For the pumpkin falafel:
  • 1½ cup cooked chickpeas (about ¾ of a can)
  • ¼ cilantro
  • ⅓ cup pumpkin puree
  • 2 tbsp almond meal*
  • 2 tbsp minced garlic
  • 1 tbsp shallots, roughly chopped (about ½ a shallot)
  • juice of half a lime
  • 1½ tsp baking powder
  • 3 - 4 tbsp spelt flour*
  • 1 tsp cumin
  • ¼ tsp chili powder
  • salt and pepper to taste
  • 2 - 3 tbsp olive oil, for cooking
For the roasted squash:
  • 1 small buttercup, butternut or acorn squash or a mix of all three, peeled and chopped
  • seasonings to taste
  • 1 tbsp olive oil for cooking
For the buddha bowls:
  • 1 cup mixed greens
  • 6 - 8 cherry tomatoes, cut in half
  • ⅔ cup cooked grains (I used a mix of barley and spelt)
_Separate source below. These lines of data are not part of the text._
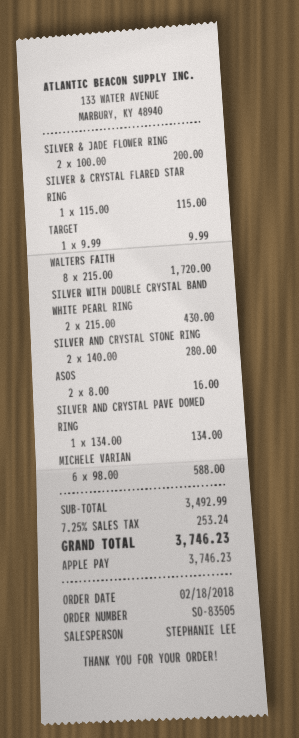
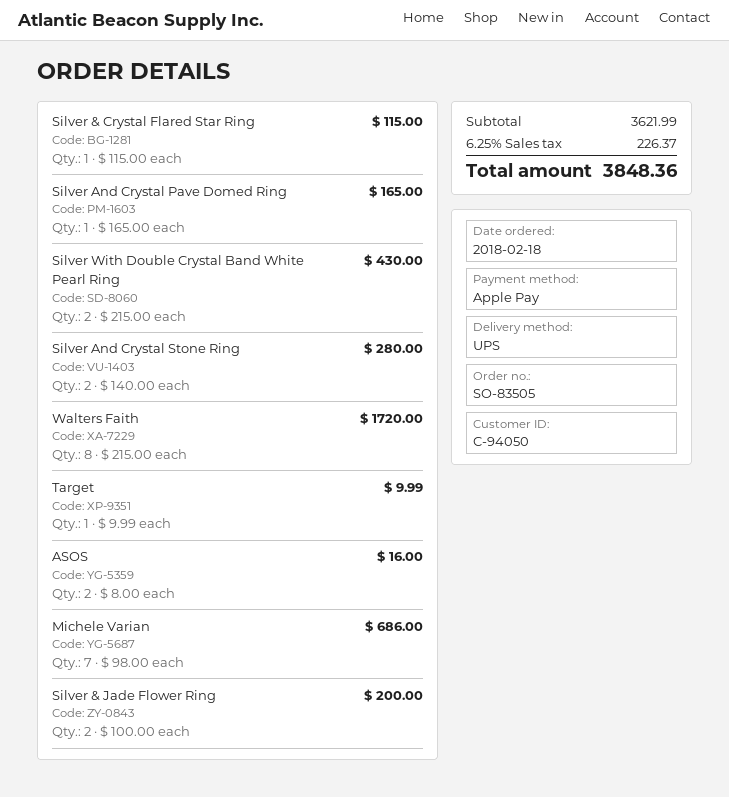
SILVER AND CRYSTAL PAVE DOMED RING: 1 x 134.00 = 134.00 -> 1 x 165.00 = 165.00
MICHELE VARIAN: 6 x 98.00 = 588.00 -> 7 x 98.00 = 686.00
subtotal: 3492.99 -> 3621.99
tax: 7.25% = 253.24 -> 6.25% = 226.37
total: 3746.23 -> 3848.36

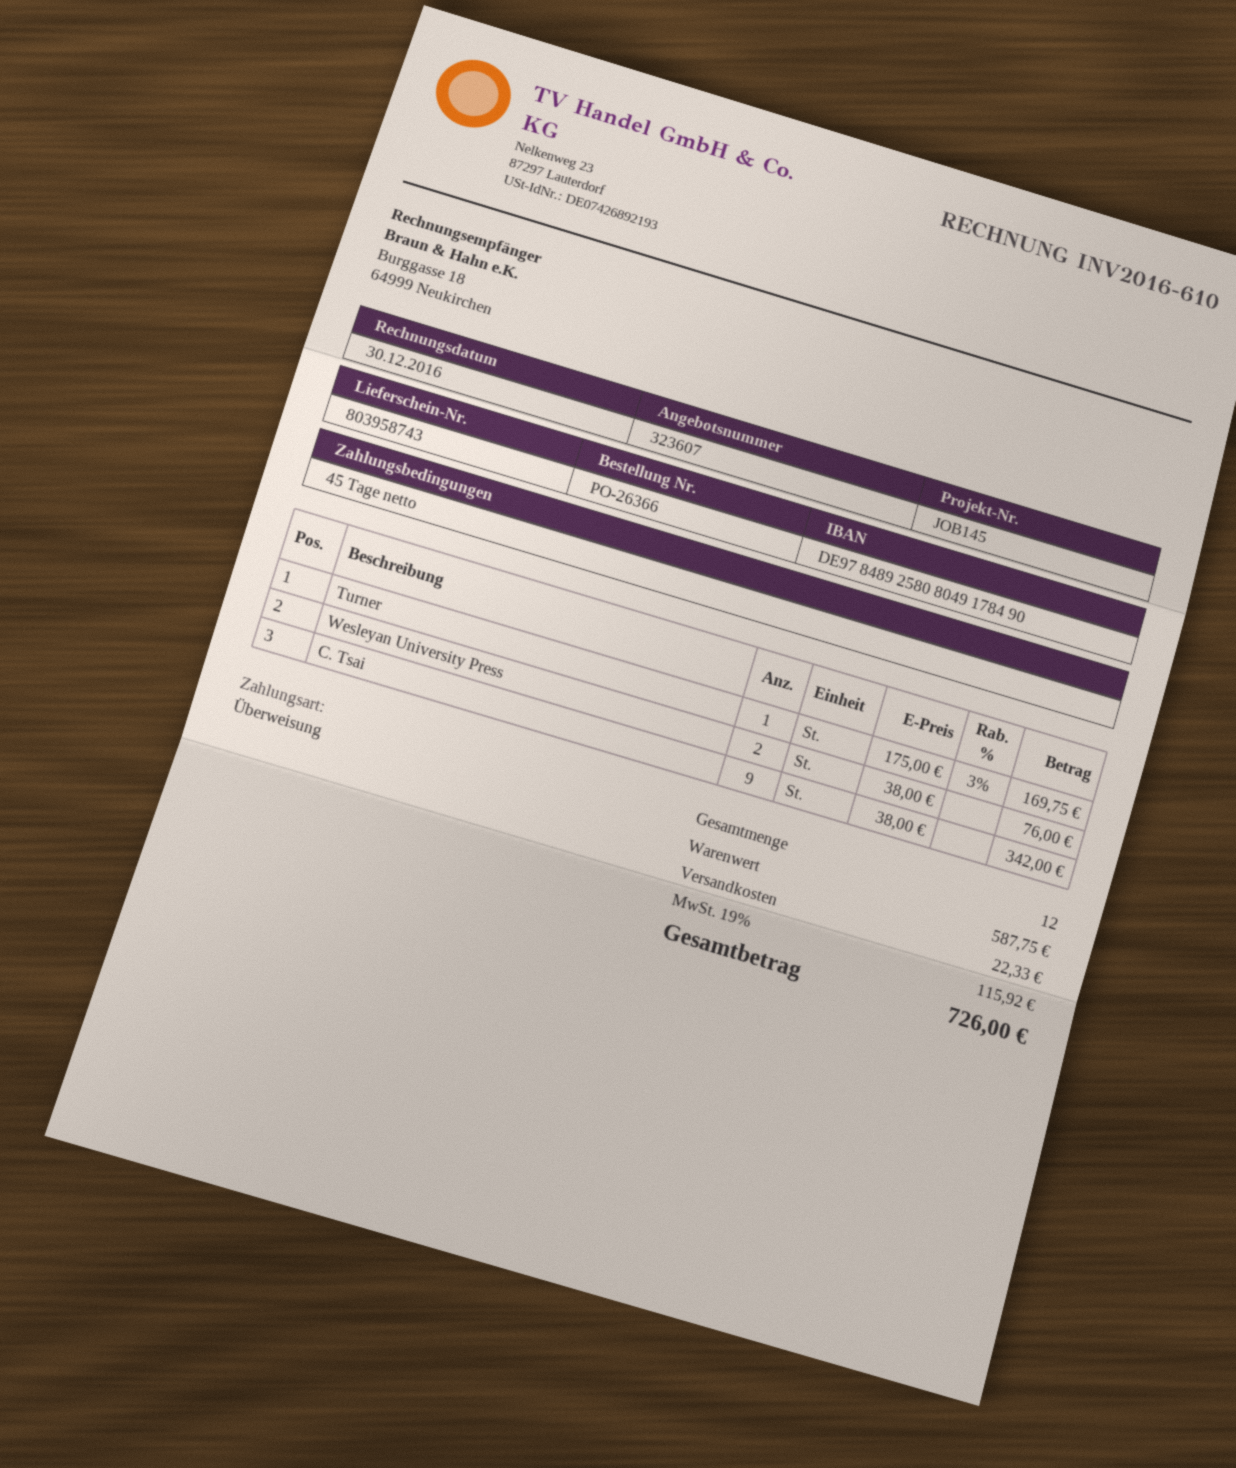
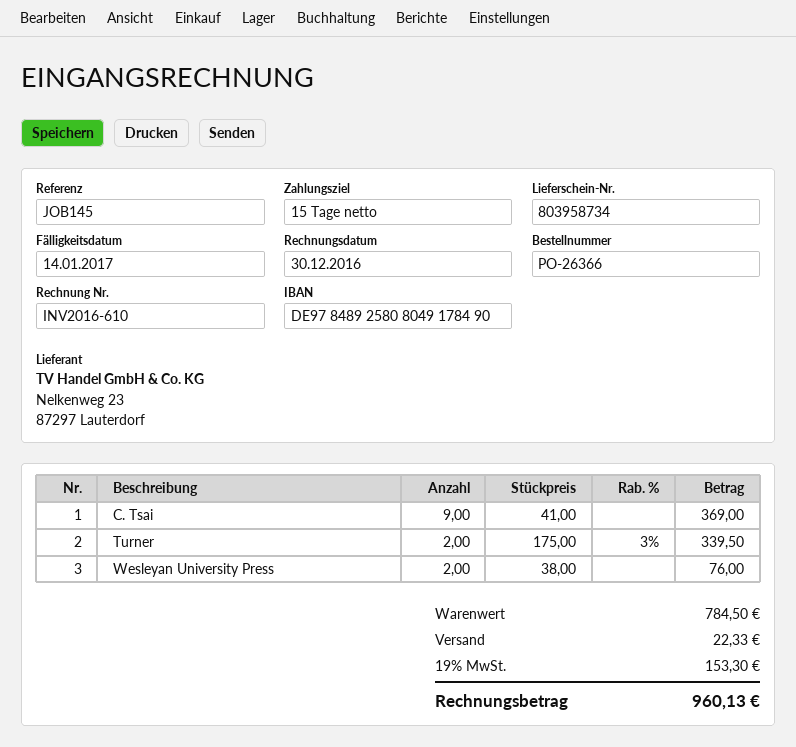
delivery note number: 803958743 -> 803958734
payment terms: 45 days -> 15 days
Turner: 1 x 175.00 - 3% = 169.75 -> 2 x 175.00 - 3% = 339.50
C. Tsai: 9 x 38.00 = 342.00 -> 9 x 41.00 = 369.00
subtotal: 587.75 -> 784.50
tax: 19% = 115.92 -> 19% = 153.30
total: 726.00 -> 960.13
For the garlic tahini dressing:
  • ⅓ cup tahini
  • 3 tbsp vegan mayo
  • 1 tbsp minced garlic
  • 1 tsp garlic powder (optional)
  • 1 tsp dried dill
  • salt and pepper to taste
  • 3 - 4 tbsp water to thin
  1. Preheat oven to 350F, grease a large baking tray with 2 - 3 tbsp olive oil and line another with parchment paper and set aside
Prepare the falafel:
  1. Add all ingredients for the falafel to the bowl of a food processor and pulse. scraping down the sides, until everything is broken down and a crumbly 'dough' is formed. If the dough is too wet add more flour a ½ tbsp at a time
  2. Transfer the falafel mix into a bowl and continue to mash with a fork if there are any large chickpea chunks still visible
  3. Optional: At this point, you can refrigerate mixture for a couple hours or overnight. I've made the falafel with and without this step and I like it both ways
  4. Scoop out 2 tbsp of dough at a time and form into small patties or disks. I was able to get about 10 falafel patties
Cook falafel and squash:
  1. Transfer falafel to the greased baking sheet
  2. Place the sliced or chopped squash on the parchment paper lined baking sheet, drizzle with olive oil and season as desired (I just used a little salt)
  3. Bake the falafel for about 30 minutes flipping halfway through. Falafel should be crispy and lightly brown on both sides
  4. Bake the squash for 15 - 25 minutes or until cooked through. Time will vary depending on size of squash pieces
Prepare the dressing:
  1. Whisk together all ingredients in a small bowl until combined (or use a blender) and set aside
Assemble the bowls:
  1. Divide greens, grains, falafel, squash and tomatoes into two bowls, top with dressing and devour.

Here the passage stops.